> **What you are asked to do**: Copy the data exactly; pictures stay out of the copy.

> **Data supplied**:
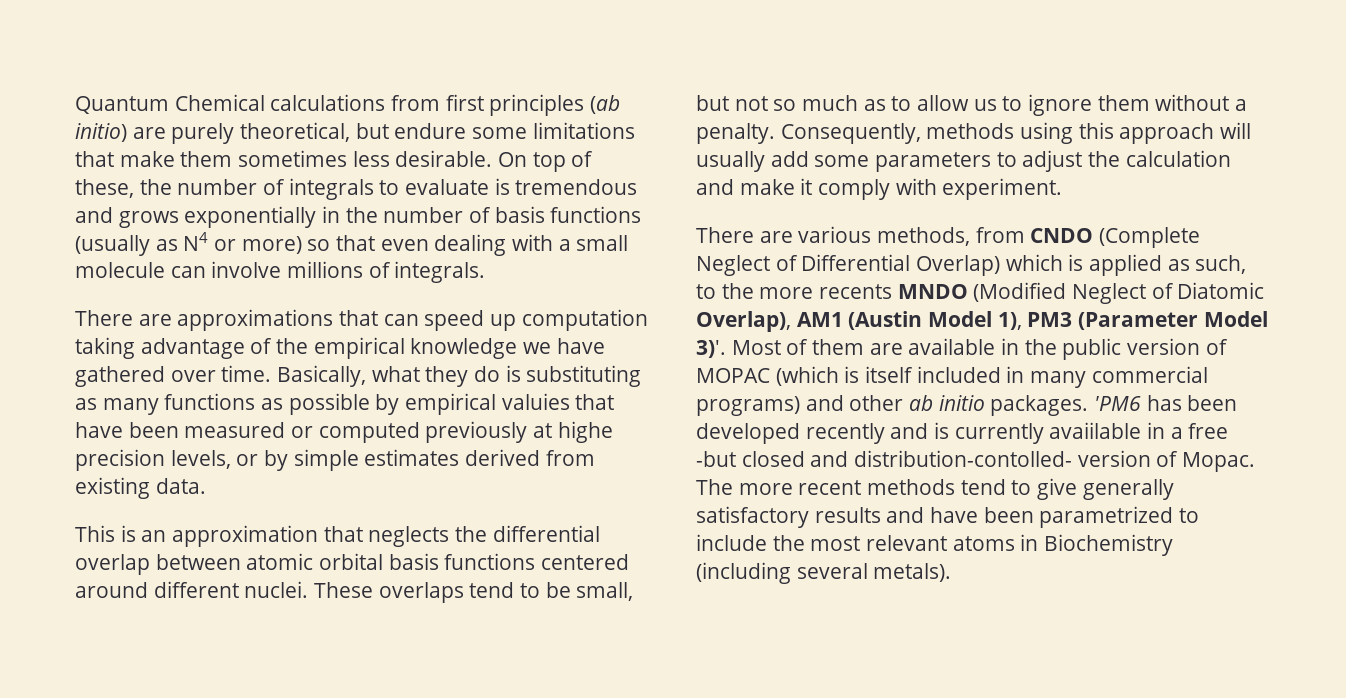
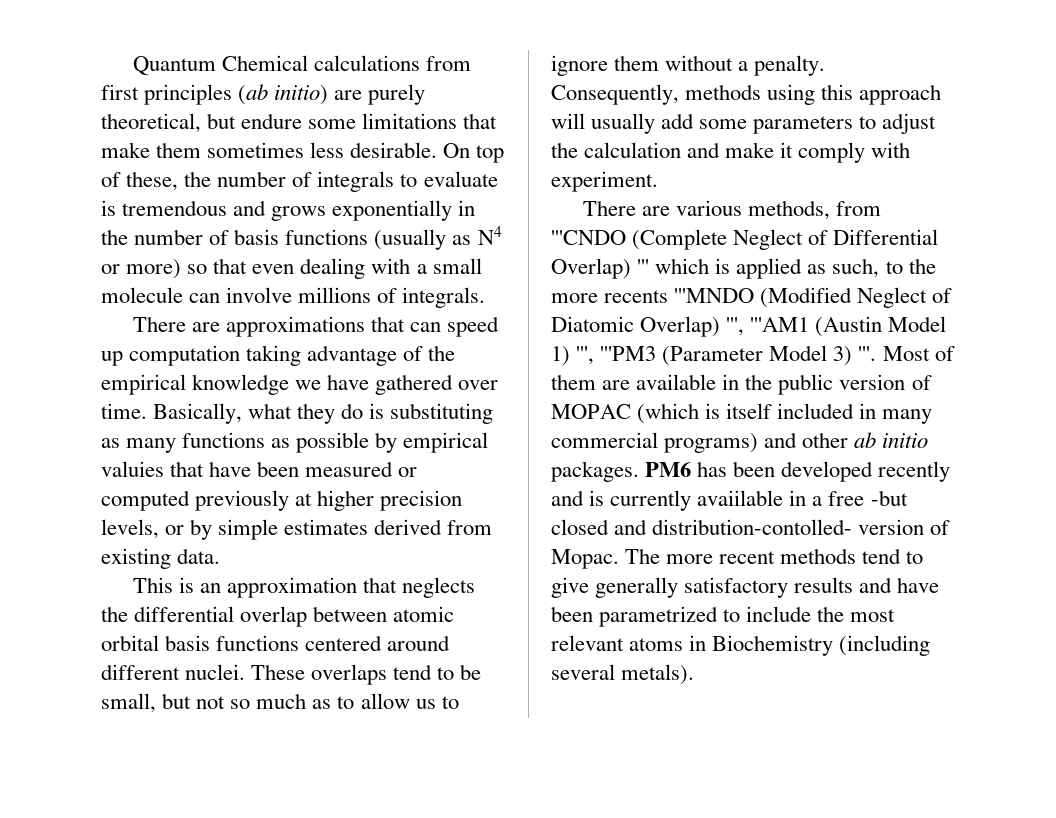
[557,421,613,443] highe -> [317,490,375,511] higher
[1030,228,1094,243] CNDO -> [551,230,626,245] '''CNDO
(1001, 265) none -> [637,259,650,274] '''
[897,284,968,299] MNDO -> [674,288,755,303] '''MNDO
[696,311,1268,332] [696,340,726,358] Overlap), AM1 (Austin Model 1), PM3 (Parameter Model 3)'. -> [640,316,947,337] [551,345,877,366] Overlap) ''', '''AM1 (Austin Model 1) ''', '''PM3 (Parameter Model 3) '''.
[1094,396,1142,411] 'PM6 -> [645,462,692,477] PM6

> **Your response**:
[557,421,613,443] highe -> [317,490,375,511] higher
[1030,228,1094,243] CNDO -> [551,230,626,245] '''CNDO
(1001, 265) none -> [637,259,650,274] '''
[897,284,968,299] MNDO -> [674,288,755,303] '''MNDO
[696,311,1268,332] [696,340,726,358] Overlap), AM1 (Austin Model 1), PM3 (Parameter Model 3)'. -> [640,316,947,337] [551,345,877,366] Overlap) ''', '''AM1 (Austin Model 1) ''', '''PM3 (Parameter Model 3) '''.
[1094,396,1142,411] 'PM6 -> [645,462,692,477] PM6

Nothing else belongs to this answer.